Bei dieser Form des Betrugs, auch als Cybertrading-Betrug oder Anlagebetrug bekannt, beginnt alles meist mit unerwünschten Kontaktaufnahmen über soziale Medien oder Online-Werbung. Die Betrüger locken ihre Opfer mit Versprechen hoher Renditen und setzen sie unter Druck, immer mehr Geld zu investieren. Auszahlungen von Gewinnen bleiben jedoch aus.
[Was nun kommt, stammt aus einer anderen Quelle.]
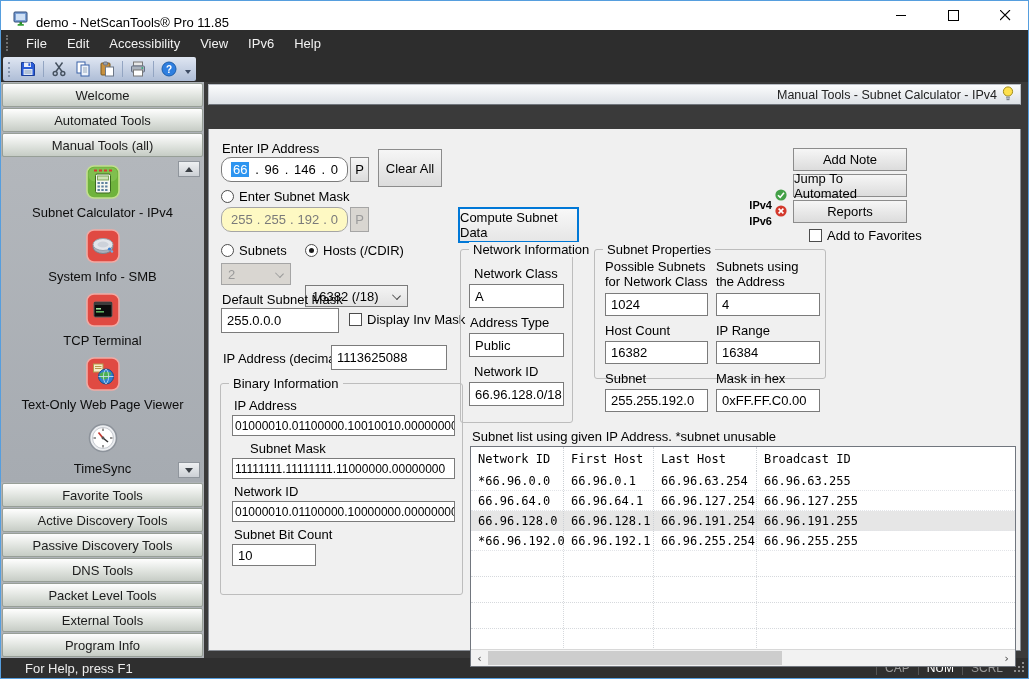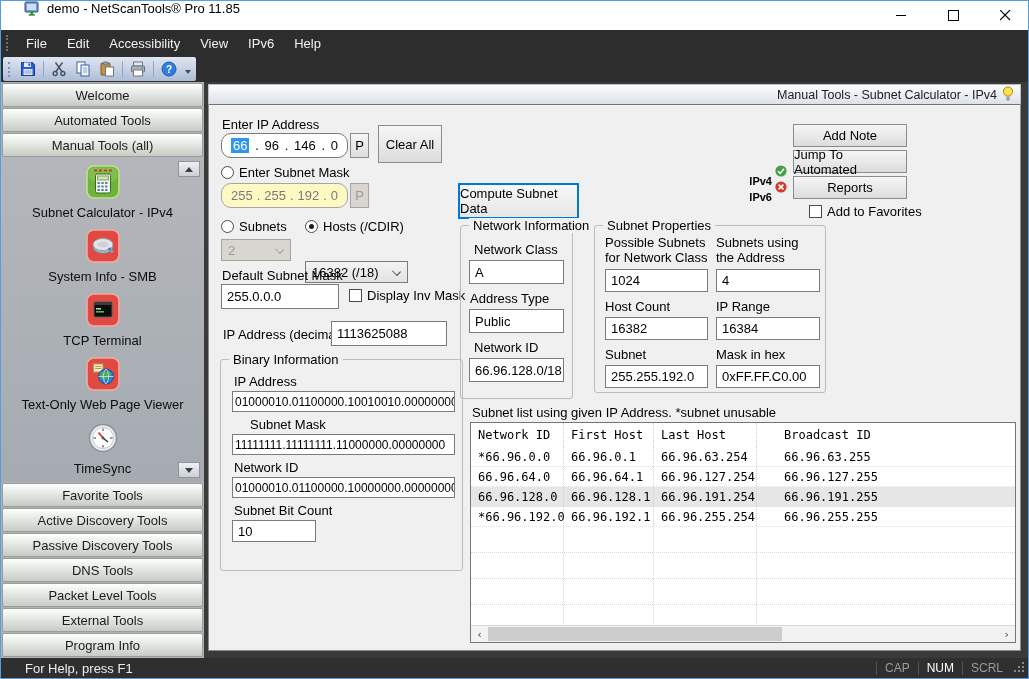--- a/index.html
+++ b/index.html
@@ -9,8 +9,8 @@
          display:flex; flex-direction:column; position:relative; overflow:hidden; }
 
   
-  .titlebar { height:29px; background:#ffffff; display:flex; align-items:flex-start;
-              padding-left:23px; gap:7px; font-size:13px; color:#000; flex:0 0 29px; }
+  .titlebar { height:29px; background:#ffffff; display:flex; align-items:flex-end;
+              padding-left:12px; gap:7px; font-size:13px; color:#000; flex:0 0 29px; }
   .titlebar .ttext { flex:1; }
   .wbtn { width:45px; height:100%; display:flex; align-items:center; justify-content:center; }
 

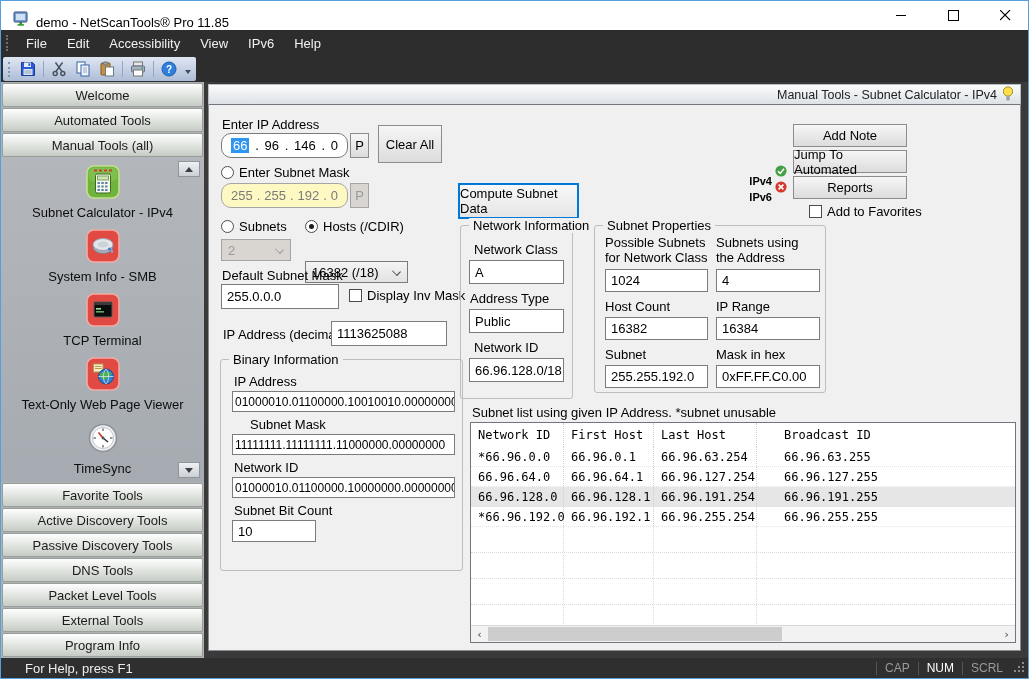--- a/index.html
+++ b/index.html
@@ -56,7 +56,7 @@
               border-top:5px solid #3a3f45; }
 
   
-  .main { flex:1; display:flex; flex-direction:column; background:#3a3a3a; padding:2px 7px 7px 4px; min-width:0; }
+  .main { flex:1; display:flex; flex-direction:column; background:#3a3a3a; padding:2px 7px 7px 4px; min-width:0;gap:24px; }
   .mainhdr { height:21px; flex:0 0 21px; background:linear-gradient(#fbfcfd,#dde1e6);
              border:1px solid #b9bec5; border-bottom:1px solid #70757c;
              display:flex; align-items:center; justify-content:flex-end; gap:5px;

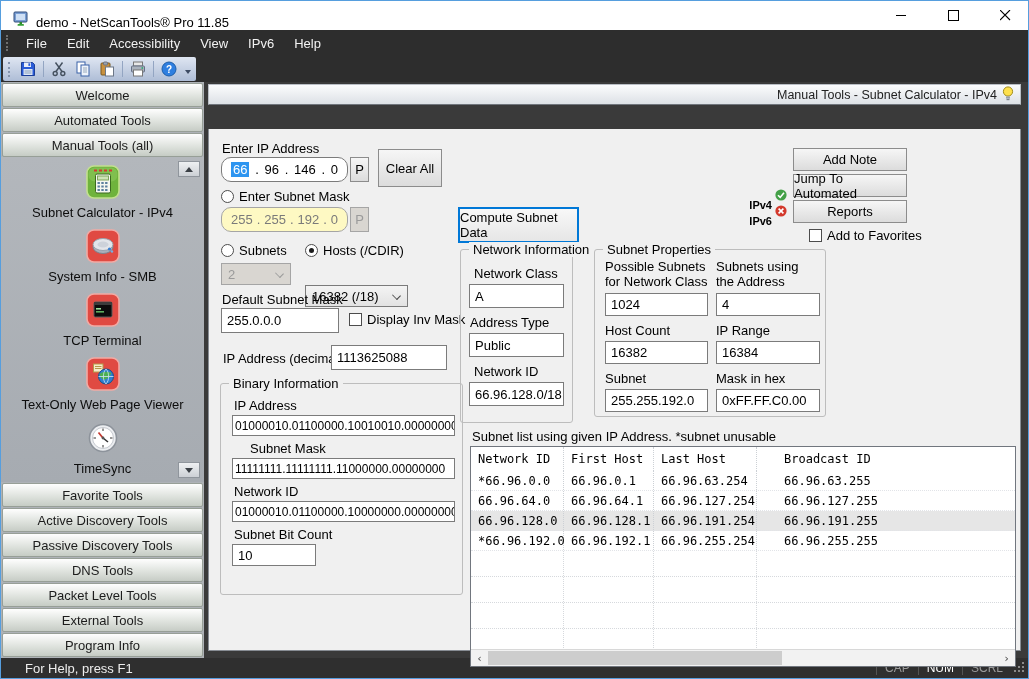--- a/index.html
+++ b/index.html
@@ -418,7 +418,7 @@
           </div>
         </div>
 
-        <div class="group" style="left:385px;top:120px;width:232px;height:168px">
+        <div class="group" style="left:385px;top:120px;width:232px;height:130px">
           <span class="gtitle">Subnet Properties</span>
           <div style="padding:10px 8px 6px 10px;display:grid;grid-template-columns:103px 104px;column-gap:8px;row-gap:0">
             <div class="lbl" style="white-space:normal;line-height:1.15;margin-bottom:3px">Possible Subnets for Network Class</div>

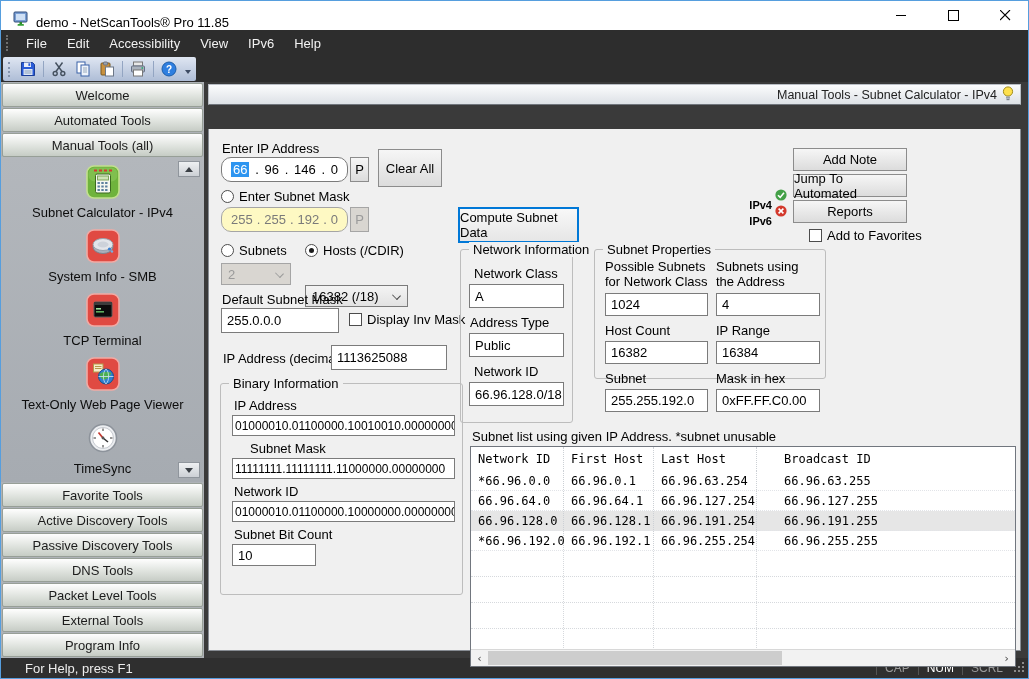--- a/index.html
+++ b/index.html
@@ -93,7 +93,7 @@
              font-size:12px; overflow:hidden; }
   .trow { display:grid; grid-template-columns:93px 90px 103px 1fr; align-items:center; }
   .trow > div { padding-left:7px; border-right:1px dotted #ccd0d5; height:100%; display:flex; align-items:center; white-space:nowrap; }
-  .trow > div:last-child { border-right:none;margin-left:20px; }
+  .trow > div:last-child { border-right:none; }
   .thead { height:24px; }
   .tdata { height:20px; border-bottom:1px dotted #e2e4e8; }
   .tdata.hl { background:#e6e6e6; }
Typischerweise werden die Opfer aufgefordert, zunächst zwischen 250 und 500 Euro in Kryptowährungen oder andere dubiose Anlagen zu investieren. Anschließend verlangen die Betrüger oft zusätzliche Gebühren oder Steuern – oder verschwinden einfach mit dem Geld.
Die Behörden raten der Bevölkerung, misstrauisch gegenüber Angeboten zu sein, die hohe Gewinne bei geringem Einsatz versprechen. Sie empfehlen, unerbetene Nachrichten kritisch zu hinterfragen, Handelsplattformen gründlich zu prüfen und niemals Fernzugriff auf den Computer zu gewähren oder sensible Daten preiszugeben.
Bürger werden aufgefordert, verdächtige Betrugsversuche bei der örtlichen Polizei zu melden. Weitere Tipps zur Vermeidung solcher Scams finden sich auf den Websites des Landeskriminalamts NRW und der Polizeilichen Kriminalprävention. Die Warnung erfolgt vor dem Hintergrund einer steigenden Zahl solcher Finanzbetrugsfälle.